◆ **Activity**: Return every line from the one with "(96, 452) none -> (556, 712) //" through the one with "[272,596,376,608] [40,624,347,638] [40,651,53,662]", inclusive, exactly as it appears below.

====== Data provided ======

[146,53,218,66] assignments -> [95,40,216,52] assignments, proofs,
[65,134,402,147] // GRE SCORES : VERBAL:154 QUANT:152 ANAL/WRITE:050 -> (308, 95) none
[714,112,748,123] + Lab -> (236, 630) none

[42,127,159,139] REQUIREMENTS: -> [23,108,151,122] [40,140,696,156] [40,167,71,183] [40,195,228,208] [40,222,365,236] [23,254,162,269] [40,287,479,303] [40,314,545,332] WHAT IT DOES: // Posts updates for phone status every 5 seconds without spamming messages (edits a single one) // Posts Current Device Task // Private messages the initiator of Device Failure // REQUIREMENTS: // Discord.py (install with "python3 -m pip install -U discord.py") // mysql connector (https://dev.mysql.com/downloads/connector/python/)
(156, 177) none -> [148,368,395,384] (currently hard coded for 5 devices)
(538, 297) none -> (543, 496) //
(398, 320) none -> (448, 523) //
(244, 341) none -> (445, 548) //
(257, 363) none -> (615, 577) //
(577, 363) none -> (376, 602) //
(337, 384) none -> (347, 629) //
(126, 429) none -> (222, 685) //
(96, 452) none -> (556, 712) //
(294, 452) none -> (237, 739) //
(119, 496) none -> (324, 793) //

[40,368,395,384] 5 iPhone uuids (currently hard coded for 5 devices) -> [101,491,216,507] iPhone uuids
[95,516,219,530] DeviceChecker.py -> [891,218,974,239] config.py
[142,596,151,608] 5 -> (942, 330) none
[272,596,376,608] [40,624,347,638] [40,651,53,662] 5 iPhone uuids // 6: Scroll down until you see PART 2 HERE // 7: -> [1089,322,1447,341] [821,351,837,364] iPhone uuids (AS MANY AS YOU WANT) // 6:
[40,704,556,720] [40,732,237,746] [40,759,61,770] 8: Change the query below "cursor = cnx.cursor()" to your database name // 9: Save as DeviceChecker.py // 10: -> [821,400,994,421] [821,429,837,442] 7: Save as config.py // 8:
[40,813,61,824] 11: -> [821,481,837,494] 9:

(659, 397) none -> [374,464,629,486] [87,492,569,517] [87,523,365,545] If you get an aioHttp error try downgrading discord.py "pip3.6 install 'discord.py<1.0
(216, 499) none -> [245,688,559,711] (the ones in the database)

======

◆ **Worked solution**:
(96, 452) none -> (556, 712) //
(294, 452) none -> (237, 739) //
(119, 496) none -> (324, 793) //

[40,368,395,384] 5 iPhone uuids (currently hard coded for 5 devices) -> [101,491,216,507] iPhone uuids
[95,516,219,530] DeviceChecker.py -> [891,218,974,239] config.py
[142,596,151,608] 5 -> (942, 330) none
[272,596,376,608] [40,624,347,638] [40,651,53,662] 5 iPhone uuids // 6: Scroll down until you see PART 2 HERE // 7: -> [1089,322,1447,341] [821,351,837,364] iPhone uuids (AS MANY AS YOU WANT) // 6:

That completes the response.